The campaign will be launched officially next month as Children's Homes Week by John Bowis, Health minister. It will focus on removing the stigma of growing up in care, and improving the status of staff.

According to the Department of Health, the campaign was inspired by the report into the running of Britain's children's homes four years ago by Norman Warner, former director of Kent Social Services. It followed the Leicestershire scandal in which Frank Beck was given five life sentences for sexual abuse in four homes.

But Mr Warner, who exposed the dismal status of homes and the lack of specialised training for workers, has criticised the Government for not backing the campaign with action.

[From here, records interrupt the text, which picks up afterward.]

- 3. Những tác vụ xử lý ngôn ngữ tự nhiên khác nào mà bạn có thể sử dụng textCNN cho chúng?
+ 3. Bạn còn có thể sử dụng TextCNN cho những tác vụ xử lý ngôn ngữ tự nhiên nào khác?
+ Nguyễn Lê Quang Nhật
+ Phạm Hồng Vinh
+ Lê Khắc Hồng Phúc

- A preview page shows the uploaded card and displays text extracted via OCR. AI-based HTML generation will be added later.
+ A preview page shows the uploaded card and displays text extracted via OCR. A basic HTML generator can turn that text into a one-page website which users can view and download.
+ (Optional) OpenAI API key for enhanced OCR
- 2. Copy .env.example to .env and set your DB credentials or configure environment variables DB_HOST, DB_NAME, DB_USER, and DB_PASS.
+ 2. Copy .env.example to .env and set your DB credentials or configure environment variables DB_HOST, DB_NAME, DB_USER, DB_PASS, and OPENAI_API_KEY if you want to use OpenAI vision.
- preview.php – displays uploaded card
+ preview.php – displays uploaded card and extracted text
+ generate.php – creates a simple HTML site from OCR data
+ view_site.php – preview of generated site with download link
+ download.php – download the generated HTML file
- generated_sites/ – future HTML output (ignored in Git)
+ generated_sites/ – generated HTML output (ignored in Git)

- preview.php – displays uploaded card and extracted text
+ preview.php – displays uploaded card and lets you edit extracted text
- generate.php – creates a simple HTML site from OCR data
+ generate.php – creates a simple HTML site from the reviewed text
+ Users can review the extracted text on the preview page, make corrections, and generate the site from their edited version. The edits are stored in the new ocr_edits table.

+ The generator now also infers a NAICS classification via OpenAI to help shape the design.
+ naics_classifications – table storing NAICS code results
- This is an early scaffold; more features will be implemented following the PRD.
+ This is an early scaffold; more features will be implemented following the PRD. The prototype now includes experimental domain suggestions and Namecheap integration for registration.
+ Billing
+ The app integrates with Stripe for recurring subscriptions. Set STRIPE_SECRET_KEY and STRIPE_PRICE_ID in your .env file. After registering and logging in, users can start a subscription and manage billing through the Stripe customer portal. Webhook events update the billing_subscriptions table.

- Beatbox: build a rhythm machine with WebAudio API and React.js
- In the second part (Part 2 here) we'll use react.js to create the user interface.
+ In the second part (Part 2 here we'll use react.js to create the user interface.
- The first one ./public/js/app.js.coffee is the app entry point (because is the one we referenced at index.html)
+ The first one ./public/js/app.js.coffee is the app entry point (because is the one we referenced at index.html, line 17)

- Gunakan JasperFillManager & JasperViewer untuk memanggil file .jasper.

He said: "It's better late than never, but it's no good having a campaign unless you address the points we set out in that report ... Having a campaign without the substance of better training in my view is a waste of time.

"I still think they should also have set up a watchdog body, as the report recommended. The problem is that this sector fades from recognition, and there needs to be a group guiding the Government into action."

The image of homes has been battered by a series of scandals, including the sexual and physical abuse of hundreds of children in care. An Independent campaign has highlighted loopholes in the system which have allowed paedophiles to target homes. Ministers are examining ways of making children more secure by introducing a register of convicted paedophiles and creating a professional body with disciplinary powers to regulate staff in homes.

The Department of Health denied yesterday that the campaign, which has the motto "Just like you", was a window-dressing exercise. It will focus on the achievements of children who have succeeded in life, despite prejudice against them.

Paul Robertson, director of the National Leaving Care Advisory Service which is co- ordinating the campaign, said: "We're trying to say to young people you can come through care and make it. These are young people being left with a massive stigma."